Fraunhofer CBP supplies lignin for biobased materials

Fraunhofer IGB Press release /

Using ultrapure lignin from the lignocellulosic biorefinery at the Fraunhofer Center for Chemical-Biotechnological Processes CBP in Leuna, researchers at the Technical University of Hamburg-Harburg (TU HH) have produced lignin-containing aerogels and processed high-porosity insulating boards with excellent insulation properties. The lignin was recovered from beech residual wood at the Fraunhofer CBP using the Organosolv process.

© Sven Döring
Organosolv lignin.

Lignin is one of the main components of woody plant parts. Embedded in the plant cell wall, the complex organic matter gives the wood its compressive and breaking strength. So far, lignin is mainly as – contaminated with sulfur – by-product in paper and pulp production available.

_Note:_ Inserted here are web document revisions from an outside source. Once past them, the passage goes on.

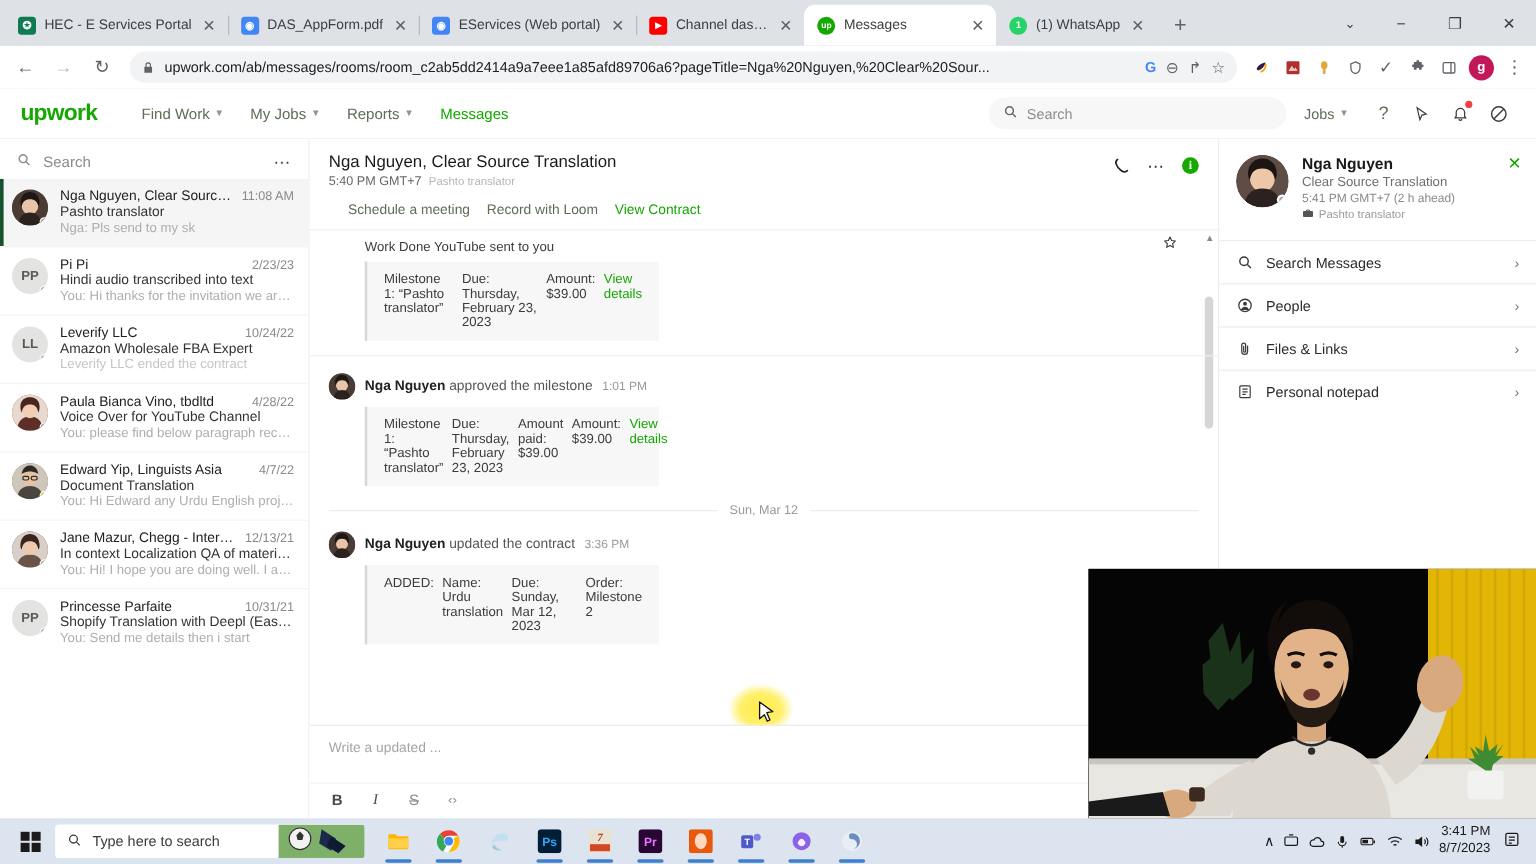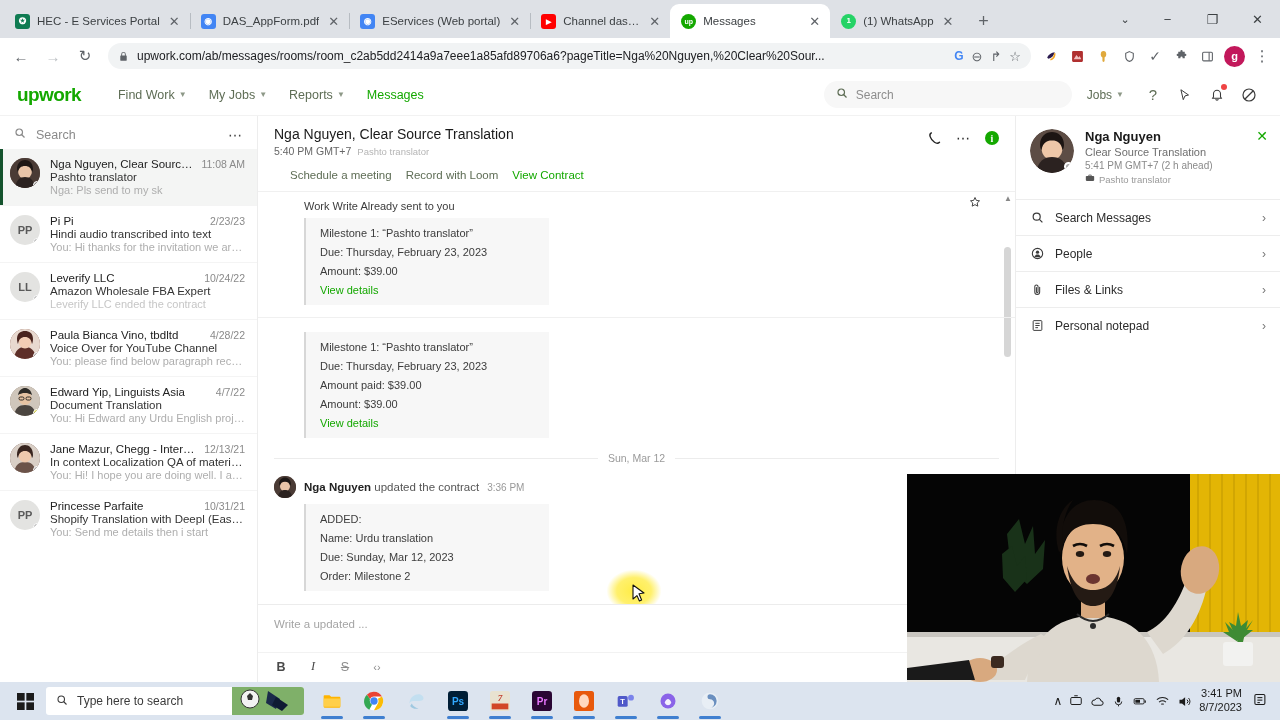--- a/index.html
+++ b/index.html
@@ -190,21 +190,21 @@
 
   .msg-block { padding: 0 16px; position: relative; }
   .msg-head { display: flex; align-items: center; gap: 8px; margin-bottom: 6px; }
   .msg-head .av { width: 22px; height: 22px; }
   .msg-author { font-size: 11.5px; color: #222; }
   .msg-author b { font-weight: 700; }
   .msg-action { color: #555; }
   .msg-time { font-size: 10px; color: #999; }
   .card {
     background: #f7f7f7; border-left: 2px solid #d7d7d7; padding: 9px 14px;
-    margin-left: 30px; width: 245px; display: flex; flex-direction: column; gap: 7px;
+    margin-left: 30px; width: 245px; display: flex; flex-direction: row; gap: 7px;
   }
   .card .ln { font-size: 11px; color: #3c3c3c; }
   .card .lnk { font-size: 11px; color: #14a800; }
   .preline { font-size: 11px; color: #3c3c3c; margin: 0 0 6px 30px; }
 
   .day-div { display: flex; align-items: center; gap: 10px; margin: 14px 16px 12px 16px; }
   .day-div .hr { flex: 1; height: 1px; background: #ececec; }
   .day-div .lbl { font-size: 10.5px; color: #9a9a9a; }
 
   .star-ico { position: absolute; right: 34px; top: 4px; color: #444; font-size: 12px; }
@@ -627,30 +627,45 @@
             <div class="scrollbar-thumb"></div>
           </div>
 
           <div class="star-ico">
             <svg width="12" height="12" viewBox="0 0 24 24" fill="none" stroke="#333" stroke-width="1.8" stroke-linejoin="round">
                 <path d="M12 3l2.7 5.8 6.3.8-4.6 4.4 1.2 6.3L12 17.3 6.4 20.3l1.2-6.3L3 9.6l6.3-.8z"></path>
               </svg>
           </div>
 
           <div class="msg-block" style="padding-top:8px;">
-            <div class="preline">Work Write Already sent to you</div>
+            <div class="preline">Work Done YouTube sent to you</div>
             <div class="card">
               <div class="ln">Milestone 1: “Pashto translator”</div>
               <div class="ln">Due: Thursday, February 23, 2023</div>
               <div class="ln">Amount: $39.00</div>
               <div class="lnk">View details</div>
             </div>
           </div>
 
           <div class="msg-block" style="padding-top:14px;border-top:1px solid #f0f0f0;margin-top:12px;">
+            <div class="msg-head">
+              <div class="av" style="background:#6d5a52;">
+                <svg width="22" height="22" viewBox="0 0 30 30">
+                    <rect width="30" height="30" fill="#4a3b35"></rect>
+                    <ellipse cx="15" cy="13" rx="7" ry="8" fill="#e8c4a8"></ellipse>
+                    <path d="M5 30c1-8 5-11 10-11s9 3 10 11z" fill="#2b2220"></path>
+                    <path d="M7 11c0-6 4-9 8-9s8 3 8 9c0 2-1 3-1 3-1-4-3-6-7-6s-6 2-7 6c0 0-1-1-1-3z" fill="#1d1715"></path>
+                  </svg>
+              </div>
+              <div class="msg-author">
+                <b>Nga Nguyen</b>
+                <span class="msg-action">approved the milestone</span>
+              </div>
+              <div class="msg-time">1:01 PM</div>
+            </div>
             <div class="card">
               <div class="ln">Milestone 1: “Pashto translator”</div>
               <div class="ln">Due: Thursday, February 23, 2023</div>
               <div class="ln">Amount paid: $39.00</div>
               <div class="ln">Amount: $39.00</div>
               <div class="lnk">View details</div>
             </div>
           </div>
 
           <div class="day-div">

With the organosolv process developed by Fraunhofer, lignocellulose, the structural material of wood, is fractionated into its basic constituents only with water and alcohol. Among other things, high-purity lignin is produced, which can also serve as a valuable raw material for chemical industries. At Fraunhofer CBP, the process was successfully transferred to pilot scale four years ago and will be further developed in other projects. In the project "Substance Use of Lignin: Nanoporous Materials", which is funded by the Federal Ministry of Food and Agriculture (BMEL) through the project agency Fachagentur Nachwachsende Rohstoffe e. V. (FNR), Fraunhofer CBP supplied high quality organosolv lignin.

"We fractionate the wood into its main components, lignin, hemicellulose and cellulose, by boiling it with water and alcohol at high temperature and high pressure, almost like in a pressure cooker," says Dr. Moritz Leschinsky, group manager at Fraunhofer CBP. The lignin and hemicelluloses dissolve in the liquid while the fibrous cellulose remains firm. In a second step, the scientists extract the lignin from the liquid by cutting it and separating it. After removal of the alcohol, the hemicellulose sugars remain. If necessary, the solid fibrous cellullose residue is mixed with enzymes and saccharified, that is to say cleaved into individual glucose molecules.

Lignin-based aerogels as the basis for highly porous insulation boards

The lignin can be used for biomaterials or used as a binder for the wood industry. Because of the chemically interesting structures, researchers at Fraunhofer CBP are also pursuing approaches to extract aromatic raw materials from the complex natural product. The cellulose obtained, broken down into its sugar components, is used, for example, as "food" by microorganisms. Thus, also at the CBP, fermentations with lignocellulose sugar, bio-based acids or fuels are produced.

The production of new materials – so-called aerogels – from this Organosolv lignin was successfully demonstrated by the TU Hamburg-Harburg.

The material properties are specifically controlled by the lignin recovery itself as well as by the nature of the subsequent chemical crosslinking. However, this approach requires a basic understanding of the property functions of lignin production and the like. -processing: the digestion parameters should be optimized in such a way that the best possible quality features of the aerogels are guaranteed and at the same time the given added value of the biorefinery process is preserved as far as possible. For this purpose, two different biorefinery processes were optimized in the project so that lignins with reproducibly high quality could be produced on a multi-kilogram scale for this application.

The project "Substance Use of Lignin: Nanoporous Materials" was funded by the Federal Ministry of Food and Agriculture (BMEL) through the project agency Fachagentur Nachwachsende Rohstoffe e. V. (FNR). The final report is available on under grant number 22018312. In addition to the TU HH and the Fraunhofer Center for Chemical-Biotechnological Processes CBP, the project involved the University of Natural Resources and Applied Life Sciences in Vienna, the Bavarian Center for Applied Energy Research and companies.